This guide will walk you through creating multiple Kubernetes clusters spanning multiple public cloud providers and use a federation control plane to deploy the Pac-Man Node.js application onto each cluster. The Kubernetes clusters and Pac-Man application will be deployed using the following public cloud providers: Google Cloud Platform, Amazon Web Services, and Azure.

High-Level Architecture

Below is a diagram demonstrating the architecture of the game across the federated kubernetes cluster after all the steps are completed.

Pac-Man Game Architecture

Prerequisites

Clone the repository

Follow these steps to clone the repository.

Create the Pac-Man Container Image

Follow these steps to create the Pac-Man application container image.

Create a Quay Account and Push Container Image

Follow these steps to push the Pac-Man container image to your quay.io registry.
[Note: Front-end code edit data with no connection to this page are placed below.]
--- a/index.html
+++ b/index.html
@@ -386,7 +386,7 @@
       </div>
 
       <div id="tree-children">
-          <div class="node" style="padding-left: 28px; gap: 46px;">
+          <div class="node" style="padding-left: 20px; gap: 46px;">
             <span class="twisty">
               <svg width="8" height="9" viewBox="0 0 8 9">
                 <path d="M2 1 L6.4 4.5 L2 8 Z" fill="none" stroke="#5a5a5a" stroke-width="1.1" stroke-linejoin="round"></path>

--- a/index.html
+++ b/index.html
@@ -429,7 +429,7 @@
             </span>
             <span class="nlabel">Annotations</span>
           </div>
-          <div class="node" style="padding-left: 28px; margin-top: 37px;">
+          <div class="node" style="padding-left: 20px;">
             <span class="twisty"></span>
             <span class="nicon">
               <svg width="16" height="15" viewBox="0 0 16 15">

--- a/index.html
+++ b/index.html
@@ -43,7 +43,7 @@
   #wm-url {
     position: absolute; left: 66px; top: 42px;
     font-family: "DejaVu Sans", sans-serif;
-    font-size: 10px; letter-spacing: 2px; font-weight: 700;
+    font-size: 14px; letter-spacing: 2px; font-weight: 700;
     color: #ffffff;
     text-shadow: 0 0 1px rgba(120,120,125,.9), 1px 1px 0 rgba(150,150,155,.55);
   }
Make Container Image Publicly Available

Follow these steps to make your quay.io container image publicly available. This will allow you to build and push the container image to one place and allow all your Kubernetes clusters to download it from the same location. You could do this similarly with the official Docker Hub.
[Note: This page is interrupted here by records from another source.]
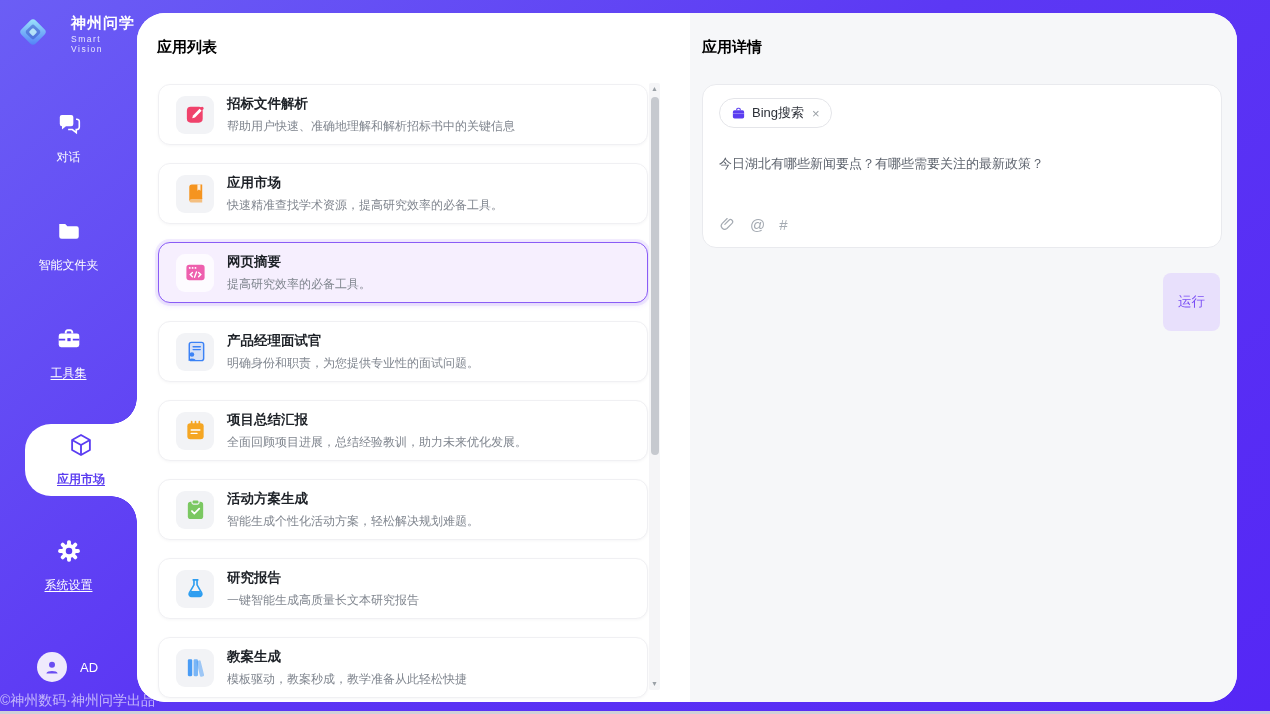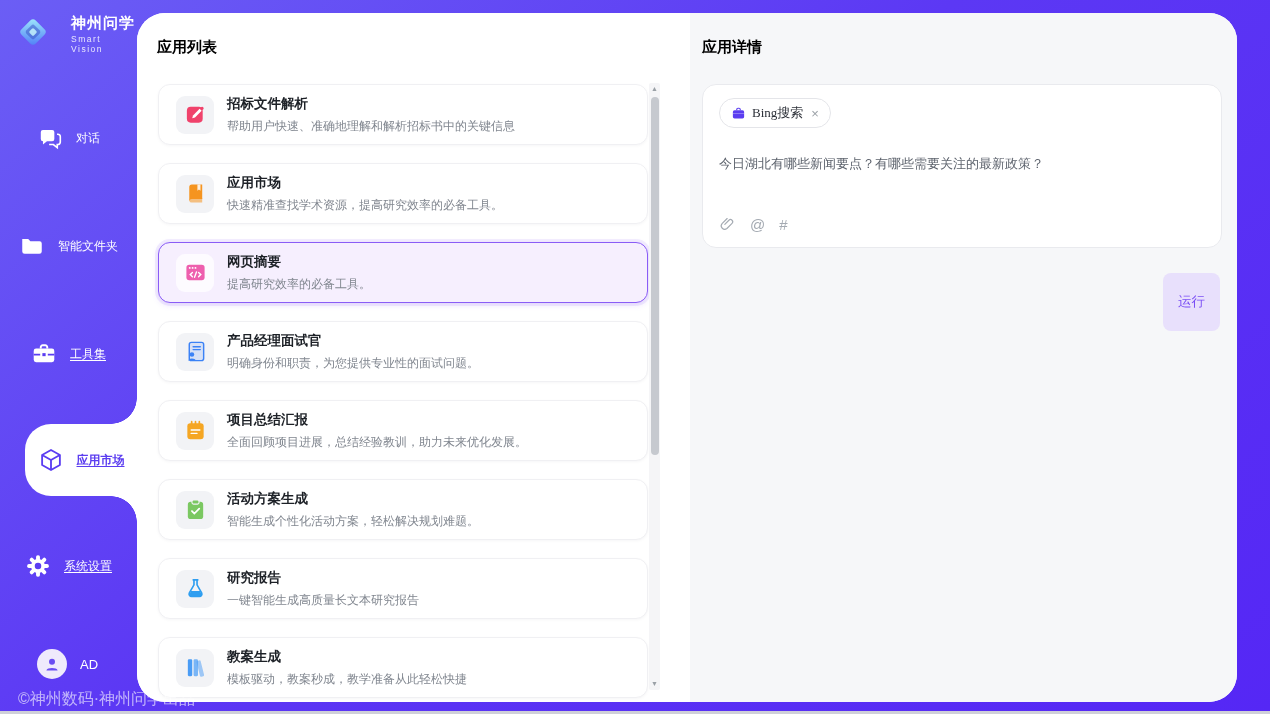--- a/index.html
+++ b/index.html
@@ -59,7 +59,7 @@
     border-radius:14px; padding:13px 16px 14px 16px; display:flex; flex-direction:column; }
   .tag { display:inline-flex; align-items:center; gap:6px; border:1px solid #e4e5e9;
     border-radius:15px; height:30px; padding:0 11px; background:#fff; width:max-content; cursor:pointer; }
-  .tag-label { font-size:13px; color:#2c3038;font-family:Liberation Serif, serif; }
+  .tag-label { font-size:13px; color:#2c3038; }
   .tag-close { font-size:13px; color:#9aa0a6; margin-left:2px; cursor:pointer; }
   .prompt { margin-top:27px; font-size:13px; color:#5d636d; line-height:1.4; flex:1; cursor:text; }
   .composer-icons { display:flex; align-items:center; gap:14px; color:#a4aab2; }

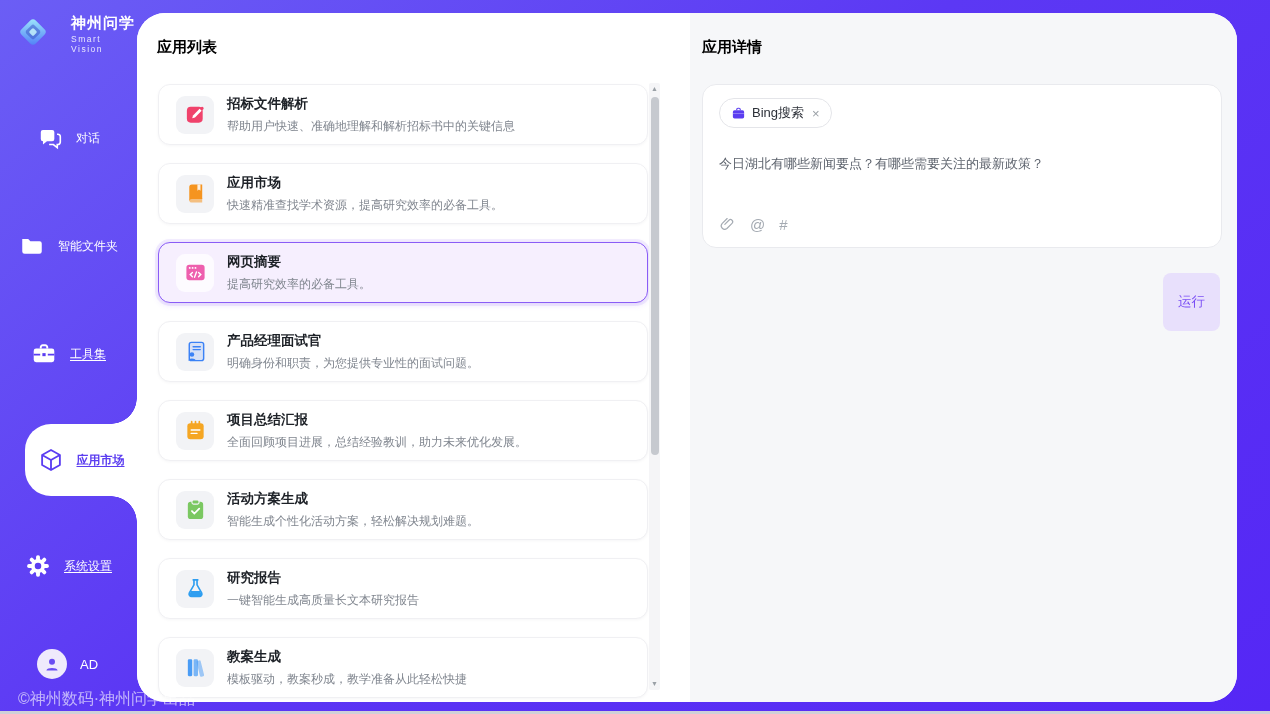--- a/index.html
+++ b/index.html
@@ -14,7 +14,7 @@
   .logo-text .l1 { font-size:15px; font-weight:bold; letter-spacing:1px; }
   .logo-text .l2 { font-size:8.5px; opacity:.85; letter-spacing:1.5px; margin-top:1px; }
   .nav { display:flex; flex-direction:column; gap:32px; margin-top:46px; }
-  .nav-item { position:relative; height:76px; display:flex; flex-direction:row;
+  .nav-item { position:relative; height:76px; display:flex; flex-direction:column;
     align-items:center; justify-content:center; gap:13px; cursor:pointer; }
   .nav-label { font-size:12px; color:#fff; }
   .nav-item.u .nav-label { text-decoration:underline; text-underline-offset:2px; }

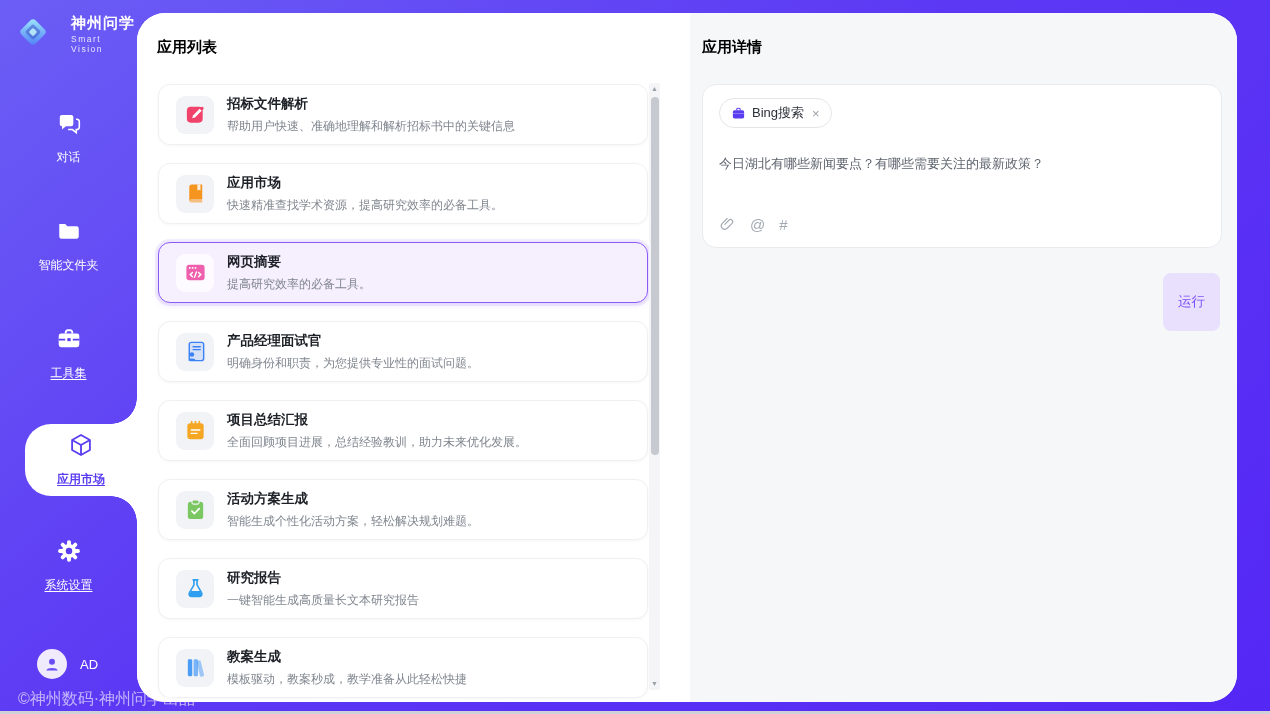--- a/index.html
+++ b/index.html
@@ -28,7 +28,7 @@
   .avatar { width:30px; height:30px; border-radius:50%; background:#efeafc; display:flex;
     align-items:center; justify-content:center; }
   .user-initials { font-size:13px; color:#fff; }
-  .copyright { font-size:16px; color:rgba(255,255,255,.62); padding-left:18px; margin-bottom:4px; white-space:nowrap; }
+  .copyright { font-size:14px; color:rgba(255,255,255,.62); padding-left:0; margin-bottom:4px; white-space:nowrap; }
 
   
   .content { position:absolute; left:137px; top:13px; right:33px; bottom:12px;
Create the Federated Kubernetes Clusters

For this part, note that you'll generally want to use a consistent version of Kubernetes when deploying in all of the different public cloud providers e.g. GCP, AWS, and Azure. Each of the public cloud provider setup guides explain how to do this in more detail.

Follow these steps:

  1. Create 1 GKE Kubernetes clusters in 1 region i.e. us-west
  2. Verify the GKE cluster
  3. Download and install kubectl and kubefed2
  4. Create and verify 1 AWS Kubernetes cluster in 1 region i.e. us-east
  5. Create and verify 1 Azure Kubernetes cluster in 1 region i.e. centralus
  6. Deploy the federation control plane and use kubefed2 to set up a Kubernetes federation containing each of these clusters: GKE, AWS, and Azure.

Set current-context to host cluster

HOST_CLUSTER=gke-us-west1
kubectl config use-context ${HOST_CLUSTER}

Export the Cluster Contexts

Using the list of contexts for kubectl:

kubectl config get-contexts --output=name

Determine the contexts in your federation and assign them to a variable:

export CLUSTERS="gke-us-west1 az-us-central1 aws-us-east1"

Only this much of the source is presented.